Platelet-Derived Microparticles From Obese Individuals: Characterization of Number, Size, Proteomics, and Crosstalk With Cancer and Endothelial Cells.

作者信息

Grande Rosalia, Dovizio Melania, Marcone Simone, Szklanna Paulina B, Bruno Annalisa, Ebhardt H Alexander, Cassidy Hilary, Ní Áinle Fionnuala, Caprodossi Anna, Lanuti Paola, Marchisio Marco, Mingrone Geltrude, Maguire Patricia B, Patrignani Paola

机构信息

Department of Neurosciences, Imaging and Clinical Sciences, Università degli Studi "G. d'Annunzio", Chieti, Italy.

Center of Research on Aging and Translational Medicine (CeSI-MeT), Università degli Studi "G. d'Annunzio", Chieti, Italy.

出版信息

Front Pharmacol. 2019 Jan 22;10:7. doi: 10.3389/fphar.2019.00007. eCollection 2019.

DOI:10.3389/fphar.2019.00007
PMID:30723407
原文链接:https://pmc.ncbi.nlm.nih.gov/articles/PMC6349702/
Abstract

Obesity is a risk factor for atherothrombosis and various cancers. However, the mechanisms are not yet completely clarified. We aimed to verify whether the microparticles (MPs) released from thrombin-activated platelets differed in obese and non-obese women for number, size, and proteomics cargo and the capacity to modulate the expression of (i) genes related to the epithelial to mesenchymal transition (EMT) and the endothelial to mesenchymal transition (EndMT), and (ii) cyclooxygenase (COX)-2 involved in the production of angiogenic and inflammatory mediators. MPs were obtained from thrombin activated platelets of four obese and their matched non-obese women.

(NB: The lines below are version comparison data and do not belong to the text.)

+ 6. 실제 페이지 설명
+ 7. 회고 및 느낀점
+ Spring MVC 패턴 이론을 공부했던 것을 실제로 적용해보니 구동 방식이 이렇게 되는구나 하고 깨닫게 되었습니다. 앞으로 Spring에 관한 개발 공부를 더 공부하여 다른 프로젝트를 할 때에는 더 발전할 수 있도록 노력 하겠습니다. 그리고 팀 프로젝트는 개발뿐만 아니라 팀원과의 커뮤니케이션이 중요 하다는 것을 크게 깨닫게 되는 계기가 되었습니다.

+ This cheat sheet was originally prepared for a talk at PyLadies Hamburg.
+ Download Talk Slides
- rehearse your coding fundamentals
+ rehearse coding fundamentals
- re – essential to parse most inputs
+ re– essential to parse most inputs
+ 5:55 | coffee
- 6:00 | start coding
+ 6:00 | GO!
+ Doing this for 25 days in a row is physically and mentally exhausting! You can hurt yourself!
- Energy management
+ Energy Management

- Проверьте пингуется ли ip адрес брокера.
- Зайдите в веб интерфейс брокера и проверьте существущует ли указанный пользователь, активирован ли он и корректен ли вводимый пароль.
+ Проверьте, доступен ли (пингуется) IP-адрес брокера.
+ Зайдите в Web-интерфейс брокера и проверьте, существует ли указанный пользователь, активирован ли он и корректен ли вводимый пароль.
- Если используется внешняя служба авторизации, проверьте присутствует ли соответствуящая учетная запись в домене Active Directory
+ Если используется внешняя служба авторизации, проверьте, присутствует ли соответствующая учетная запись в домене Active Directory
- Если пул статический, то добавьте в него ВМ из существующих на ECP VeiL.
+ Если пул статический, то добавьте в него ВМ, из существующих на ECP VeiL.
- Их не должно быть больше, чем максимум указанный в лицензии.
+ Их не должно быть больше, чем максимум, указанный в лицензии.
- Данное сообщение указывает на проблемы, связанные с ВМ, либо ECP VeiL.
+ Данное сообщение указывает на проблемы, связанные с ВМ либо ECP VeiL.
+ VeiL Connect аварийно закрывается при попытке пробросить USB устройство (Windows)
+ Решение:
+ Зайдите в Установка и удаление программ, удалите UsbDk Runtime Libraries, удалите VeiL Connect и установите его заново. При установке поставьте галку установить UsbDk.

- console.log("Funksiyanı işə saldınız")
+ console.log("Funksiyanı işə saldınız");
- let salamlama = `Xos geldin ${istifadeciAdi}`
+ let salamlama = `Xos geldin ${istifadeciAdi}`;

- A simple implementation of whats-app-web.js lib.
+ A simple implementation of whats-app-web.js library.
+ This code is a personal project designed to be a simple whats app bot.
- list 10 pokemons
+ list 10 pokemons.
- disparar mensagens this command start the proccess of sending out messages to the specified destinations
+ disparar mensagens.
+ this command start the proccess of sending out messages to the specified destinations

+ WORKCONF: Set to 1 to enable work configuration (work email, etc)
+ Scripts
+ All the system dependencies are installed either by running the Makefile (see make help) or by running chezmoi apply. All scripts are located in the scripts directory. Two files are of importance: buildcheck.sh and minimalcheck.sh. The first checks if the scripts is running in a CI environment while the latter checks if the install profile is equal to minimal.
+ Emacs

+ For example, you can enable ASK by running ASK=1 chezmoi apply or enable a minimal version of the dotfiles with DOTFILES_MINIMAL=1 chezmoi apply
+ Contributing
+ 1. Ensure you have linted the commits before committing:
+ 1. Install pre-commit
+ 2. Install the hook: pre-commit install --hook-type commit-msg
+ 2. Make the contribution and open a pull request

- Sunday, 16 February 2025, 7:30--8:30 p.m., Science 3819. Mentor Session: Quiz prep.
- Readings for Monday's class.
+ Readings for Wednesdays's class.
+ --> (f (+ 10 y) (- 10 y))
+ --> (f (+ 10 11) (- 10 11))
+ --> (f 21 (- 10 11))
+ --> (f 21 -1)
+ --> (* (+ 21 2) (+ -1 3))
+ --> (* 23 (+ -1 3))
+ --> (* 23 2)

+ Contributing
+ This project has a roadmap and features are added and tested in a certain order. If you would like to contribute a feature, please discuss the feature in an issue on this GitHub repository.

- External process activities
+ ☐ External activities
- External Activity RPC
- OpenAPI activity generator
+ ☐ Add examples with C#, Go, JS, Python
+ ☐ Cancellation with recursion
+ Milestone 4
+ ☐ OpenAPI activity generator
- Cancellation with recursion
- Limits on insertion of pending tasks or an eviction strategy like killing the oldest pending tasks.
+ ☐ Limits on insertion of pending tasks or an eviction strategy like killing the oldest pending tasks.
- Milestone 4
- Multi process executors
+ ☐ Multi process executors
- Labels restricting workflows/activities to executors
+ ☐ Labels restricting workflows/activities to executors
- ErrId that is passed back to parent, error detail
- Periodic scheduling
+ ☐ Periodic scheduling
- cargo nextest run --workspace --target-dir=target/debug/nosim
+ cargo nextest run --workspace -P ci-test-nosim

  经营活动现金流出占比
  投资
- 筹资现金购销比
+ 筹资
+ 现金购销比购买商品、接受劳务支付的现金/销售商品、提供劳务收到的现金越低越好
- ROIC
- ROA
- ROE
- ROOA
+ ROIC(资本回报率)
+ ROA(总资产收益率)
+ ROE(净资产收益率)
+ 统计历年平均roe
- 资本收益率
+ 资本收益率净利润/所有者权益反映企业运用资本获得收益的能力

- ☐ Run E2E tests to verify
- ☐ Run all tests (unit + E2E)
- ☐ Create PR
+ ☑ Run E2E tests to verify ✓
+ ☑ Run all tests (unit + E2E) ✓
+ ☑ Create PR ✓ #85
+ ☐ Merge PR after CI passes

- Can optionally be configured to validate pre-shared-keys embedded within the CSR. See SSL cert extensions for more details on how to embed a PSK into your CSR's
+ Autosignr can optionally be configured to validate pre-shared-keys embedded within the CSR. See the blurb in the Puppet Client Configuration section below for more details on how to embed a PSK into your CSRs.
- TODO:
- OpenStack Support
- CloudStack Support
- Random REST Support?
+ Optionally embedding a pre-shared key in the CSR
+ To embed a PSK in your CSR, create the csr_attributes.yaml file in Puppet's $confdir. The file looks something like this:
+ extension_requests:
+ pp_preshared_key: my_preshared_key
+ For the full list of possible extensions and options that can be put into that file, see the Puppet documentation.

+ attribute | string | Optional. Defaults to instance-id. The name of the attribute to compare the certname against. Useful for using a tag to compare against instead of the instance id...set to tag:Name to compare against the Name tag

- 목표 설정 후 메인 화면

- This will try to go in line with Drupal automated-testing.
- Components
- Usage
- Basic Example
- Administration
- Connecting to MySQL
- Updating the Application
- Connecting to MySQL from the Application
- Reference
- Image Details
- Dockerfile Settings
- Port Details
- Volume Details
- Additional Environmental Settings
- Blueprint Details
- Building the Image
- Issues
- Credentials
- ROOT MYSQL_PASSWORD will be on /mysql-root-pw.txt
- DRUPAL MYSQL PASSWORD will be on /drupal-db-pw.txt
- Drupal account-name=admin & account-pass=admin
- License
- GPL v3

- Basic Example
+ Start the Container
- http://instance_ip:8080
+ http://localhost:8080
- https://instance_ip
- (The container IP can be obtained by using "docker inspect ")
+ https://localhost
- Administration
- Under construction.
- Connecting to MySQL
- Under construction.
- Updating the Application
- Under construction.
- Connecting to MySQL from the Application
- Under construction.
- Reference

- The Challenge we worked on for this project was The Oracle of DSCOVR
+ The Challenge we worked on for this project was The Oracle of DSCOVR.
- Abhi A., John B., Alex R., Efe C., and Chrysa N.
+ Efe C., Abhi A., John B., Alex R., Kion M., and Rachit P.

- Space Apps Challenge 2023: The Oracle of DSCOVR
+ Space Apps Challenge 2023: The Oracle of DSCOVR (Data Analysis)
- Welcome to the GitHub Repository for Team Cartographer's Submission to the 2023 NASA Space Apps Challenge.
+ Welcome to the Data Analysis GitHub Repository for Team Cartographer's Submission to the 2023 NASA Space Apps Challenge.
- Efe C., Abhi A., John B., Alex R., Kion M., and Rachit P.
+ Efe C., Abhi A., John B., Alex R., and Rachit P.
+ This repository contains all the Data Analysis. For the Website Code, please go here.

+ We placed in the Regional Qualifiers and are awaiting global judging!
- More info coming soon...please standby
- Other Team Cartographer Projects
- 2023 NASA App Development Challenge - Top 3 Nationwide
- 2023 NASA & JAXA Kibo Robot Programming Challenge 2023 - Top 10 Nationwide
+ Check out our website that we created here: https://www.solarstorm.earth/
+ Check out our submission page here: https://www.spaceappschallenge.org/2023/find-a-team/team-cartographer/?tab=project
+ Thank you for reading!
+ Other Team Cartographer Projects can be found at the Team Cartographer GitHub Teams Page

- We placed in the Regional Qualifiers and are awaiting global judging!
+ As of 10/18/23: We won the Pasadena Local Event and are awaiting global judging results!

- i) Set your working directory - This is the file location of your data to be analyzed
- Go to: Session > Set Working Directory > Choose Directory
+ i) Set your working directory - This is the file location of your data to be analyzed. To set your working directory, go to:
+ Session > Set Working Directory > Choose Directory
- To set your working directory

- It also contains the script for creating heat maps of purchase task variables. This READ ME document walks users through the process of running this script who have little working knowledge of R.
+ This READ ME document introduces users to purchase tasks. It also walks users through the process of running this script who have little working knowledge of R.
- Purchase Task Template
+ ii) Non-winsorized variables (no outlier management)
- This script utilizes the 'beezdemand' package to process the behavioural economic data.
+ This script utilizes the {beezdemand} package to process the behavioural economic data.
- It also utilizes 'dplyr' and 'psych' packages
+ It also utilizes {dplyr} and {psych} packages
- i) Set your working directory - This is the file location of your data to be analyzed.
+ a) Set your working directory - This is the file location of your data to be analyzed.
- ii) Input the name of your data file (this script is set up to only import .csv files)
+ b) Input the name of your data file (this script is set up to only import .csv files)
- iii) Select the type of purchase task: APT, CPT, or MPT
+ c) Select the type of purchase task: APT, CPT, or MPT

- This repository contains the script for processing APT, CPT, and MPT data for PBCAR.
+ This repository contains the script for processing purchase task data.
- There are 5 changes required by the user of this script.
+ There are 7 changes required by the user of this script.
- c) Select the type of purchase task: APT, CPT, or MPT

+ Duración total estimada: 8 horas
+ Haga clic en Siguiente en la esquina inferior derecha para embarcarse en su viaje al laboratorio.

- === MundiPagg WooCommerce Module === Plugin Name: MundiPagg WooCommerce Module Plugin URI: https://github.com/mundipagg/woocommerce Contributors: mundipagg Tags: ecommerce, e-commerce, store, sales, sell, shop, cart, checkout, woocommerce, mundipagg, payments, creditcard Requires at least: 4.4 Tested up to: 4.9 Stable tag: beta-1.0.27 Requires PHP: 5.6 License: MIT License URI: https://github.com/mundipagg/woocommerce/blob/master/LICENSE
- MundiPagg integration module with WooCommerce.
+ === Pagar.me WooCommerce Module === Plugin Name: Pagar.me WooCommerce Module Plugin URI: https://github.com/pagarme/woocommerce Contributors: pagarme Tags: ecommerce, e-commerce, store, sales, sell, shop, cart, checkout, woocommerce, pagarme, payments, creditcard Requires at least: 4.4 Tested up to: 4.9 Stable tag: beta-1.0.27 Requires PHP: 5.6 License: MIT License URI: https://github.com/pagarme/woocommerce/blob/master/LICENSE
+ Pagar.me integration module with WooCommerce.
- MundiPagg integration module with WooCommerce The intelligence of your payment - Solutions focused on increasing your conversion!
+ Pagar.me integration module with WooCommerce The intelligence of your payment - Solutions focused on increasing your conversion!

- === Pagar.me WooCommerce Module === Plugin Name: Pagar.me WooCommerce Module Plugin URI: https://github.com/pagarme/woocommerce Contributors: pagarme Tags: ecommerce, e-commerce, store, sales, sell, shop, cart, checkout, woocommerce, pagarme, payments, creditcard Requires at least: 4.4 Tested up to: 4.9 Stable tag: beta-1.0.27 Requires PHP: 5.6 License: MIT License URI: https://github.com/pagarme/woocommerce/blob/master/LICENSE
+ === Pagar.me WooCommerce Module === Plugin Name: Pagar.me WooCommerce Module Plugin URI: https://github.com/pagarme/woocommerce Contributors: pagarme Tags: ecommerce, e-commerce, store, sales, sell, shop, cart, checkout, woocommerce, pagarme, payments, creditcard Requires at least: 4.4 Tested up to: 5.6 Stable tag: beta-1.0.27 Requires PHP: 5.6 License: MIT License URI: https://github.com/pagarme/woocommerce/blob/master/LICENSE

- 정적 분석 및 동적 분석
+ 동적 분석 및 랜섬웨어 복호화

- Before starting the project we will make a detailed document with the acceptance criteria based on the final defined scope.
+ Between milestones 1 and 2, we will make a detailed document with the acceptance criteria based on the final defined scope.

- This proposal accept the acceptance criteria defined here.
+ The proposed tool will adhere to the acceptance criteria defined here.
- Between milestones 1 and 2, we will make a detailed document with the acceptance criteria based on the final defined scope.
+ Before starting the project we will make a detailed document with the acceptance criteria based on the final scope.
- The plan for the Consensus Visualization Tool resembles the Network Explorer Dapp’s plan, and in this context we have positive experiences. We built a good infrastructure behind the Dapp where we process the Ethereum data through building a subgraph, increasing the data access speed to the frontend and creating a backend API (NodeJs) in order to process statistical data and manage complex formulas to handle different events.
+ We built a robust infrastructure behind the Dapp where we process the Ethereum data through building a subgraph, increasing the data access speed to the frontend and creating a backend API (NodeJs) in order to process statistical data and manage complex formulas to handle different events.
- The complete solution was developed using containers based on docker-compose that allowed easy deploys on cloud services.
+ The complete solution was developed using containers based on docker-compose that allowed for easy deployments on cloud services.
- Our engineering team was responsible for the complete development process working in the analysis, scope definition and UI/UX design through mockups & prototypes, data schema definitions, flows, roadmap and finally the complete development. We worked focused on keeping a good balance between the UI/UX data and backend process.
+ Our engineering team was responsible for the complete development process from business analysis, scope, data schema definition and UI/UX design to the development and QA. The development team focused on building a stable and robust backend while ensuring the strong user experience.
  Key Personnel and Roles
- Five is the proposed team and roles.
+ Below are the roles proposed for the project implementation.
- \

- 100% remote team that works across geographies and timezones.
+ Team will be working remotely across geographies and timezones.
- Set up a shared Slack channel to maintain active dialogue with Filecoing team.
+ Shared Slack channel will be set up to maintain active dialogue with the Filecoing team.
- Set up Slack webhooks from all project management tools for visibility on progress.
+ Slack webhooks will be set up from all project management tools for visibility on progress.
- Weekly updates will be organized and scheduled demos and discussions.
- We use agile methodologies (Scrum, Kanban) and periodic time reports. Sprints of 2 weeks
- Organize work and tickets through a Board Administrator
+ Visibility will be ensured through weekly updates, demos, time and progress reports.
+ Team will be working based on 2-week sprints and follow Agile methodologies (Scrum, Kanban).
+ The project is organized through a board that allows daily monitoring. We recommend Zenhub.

MPs were analyzed by cytofluorimeter and protein content by liquid chromatography-mass spectrometry. MPs from obese women were not different in number but showed increased heterogeneity in size. In obese individuals, MPs containing mitochondria (mitoMPs) expressed lower CD41 levels and increased phosphatidylserine associated with enhanced Factor V representing a signature of a prothrombotic state. Proteomics analysis identified 44 proteins downregulated and three upregulated in MPs obtained from obese vs. non-obese women. A reduction in the proteins of the α-granular membrane and those involved in mitophagy and antioxidant defenses-granular membrane was detected in the MPs of obese individuals. MPs released from platelets of obese individuals were more prone to induce the expression of marker genes of EMT and EndMT when incubated with human colorectal cancer cells (HT29) and human cardiac microvascular endothelial cells (HCMEC), respectively. A protein, highly enhanced in obese MPs, was the pro-platelet basic protein with pro-inflammatory and tumorigenic actions. Exclusively MPs from obese women induced COX-2 in HCMEC. Platelet-derived MPs of obese women showed higher heterogeneity in size and contained different levels of proteins relevant to thrombosis and tumorigenesis. MPs from obese individuals presented enhanced capacity to cause changes in the expression of EMT and EndMT marker genes and to induce COX-2. These effects might contribute to the increased risk for the development of thrombosis and multiple malignancies in obesity. www.ClinicalTrials.gov, identifier NCT01581801.

摘要

肥胖是动脉粥样硬化血栓形成和多种癌症的危险因素。然而,其机制尚未完全阐明。我们旨在验证凝血酶激活的血小板释放的微粒(MPs)在肥胖和非肥胖女性中,在数量、大小、蛋白质组学成分以及调节(i)与上皮-间质转化(EMT)和内皮-间质转化(EndMT)相关基因的表达,以及(ii)参与血管生成和炎症介质产生的环氧化酶(COX)-2表达的能力方面是否存在差异。MPs取自4名肥胖女性及其匹配的非肥胖女性经凝血酶激活的血小板。通过细胞荧光仪分析MPs,通过液相色谱-质谱分析法分析蛋白质含量。肥胖女性的MPs数量无差异,但大小异质性增加。在肥胖个体中,含有线粒体的MPs(mitoMPs)表达较低水平的CD41,且磷脂酰丝氨酸增加,同时凝血因子V增强,这代表了一种促血栓形成状态的特征。蛋白质组学分析确定,与非肥胖女性相比,肥胖女性的MPs中有44种蛋白质下调,3种蛋白质上调。在肥胖个体的MPs中检测到α-颗粒膜蛋白以及参与线粒体自噬和抗氧化防御的颗粒膜蛋白减少。当分别与人类结肠癌细胞(HT29)和人类心脏微血管内皮细胞(HCMEC)孵育时,肥胖个体血小板释放的MPs更易于诱导EMT和EndMT的标志物基因表达。一种在肥胖MPs中高度增强的蛋白质是具有促炎和致瘤作用的前血小板碱性蛋白。仅肥胖女性的MPs可诱导HCMEC中的COX-2。肥胖女性血小板衍生的MPs在大小上表现出更高的异质性,并且含有与血栓形成和肿瘤发生相关的不同水平蛋白质。肥胖个体的MPs表现出更强的能力,可导致EMT和EndMT标志物基因表达的变化并诱导COX-2。这些作用可能导致肥胖人群发生血栓形成和多种恶性肿瘤的风险增加。www.ClinicalTrials.gov,标识符NCT01581801。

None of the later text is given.